**Input data:**
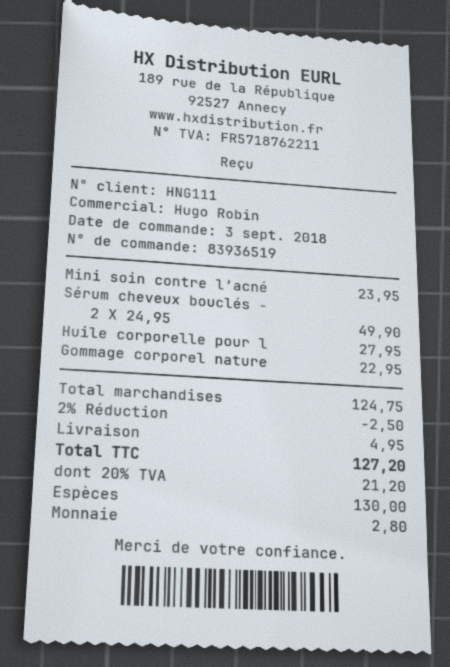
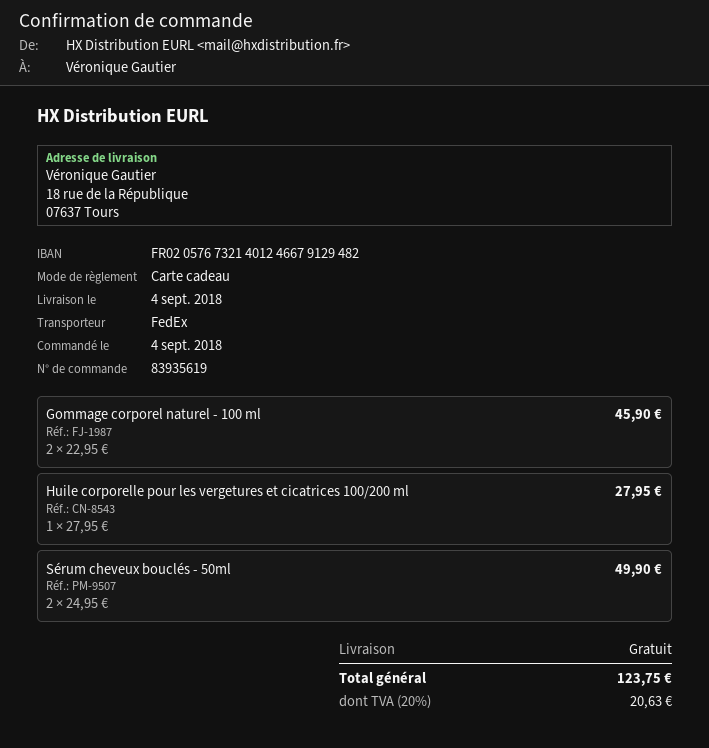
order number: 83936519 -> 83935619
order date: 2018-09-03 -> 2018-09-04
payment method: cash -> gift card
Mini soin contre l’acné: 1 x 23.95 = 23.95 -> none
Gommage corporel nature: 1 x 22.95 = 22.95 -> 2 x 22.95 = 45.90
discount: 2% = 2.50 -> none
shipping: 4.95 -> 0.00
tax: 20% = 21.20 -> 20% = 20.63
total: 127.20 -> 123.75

...

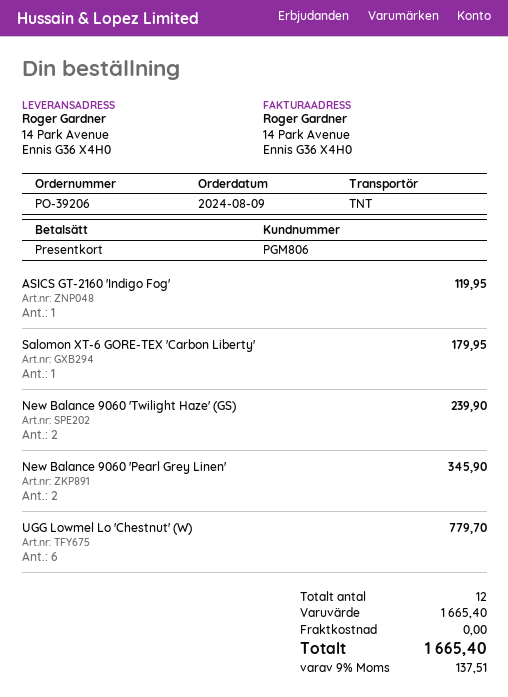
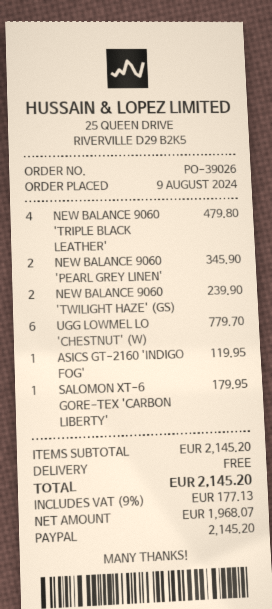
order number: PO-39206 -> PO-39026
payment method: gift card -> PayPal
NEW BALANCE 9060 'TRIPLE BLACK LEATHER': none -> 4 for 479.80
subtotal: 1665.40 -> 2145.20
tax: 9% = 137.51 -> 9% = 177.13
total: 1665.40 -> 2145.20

**What you will do:**
For the entries shown above, give the number of lines that include the word "card", without any other text.

**Finished task:**
2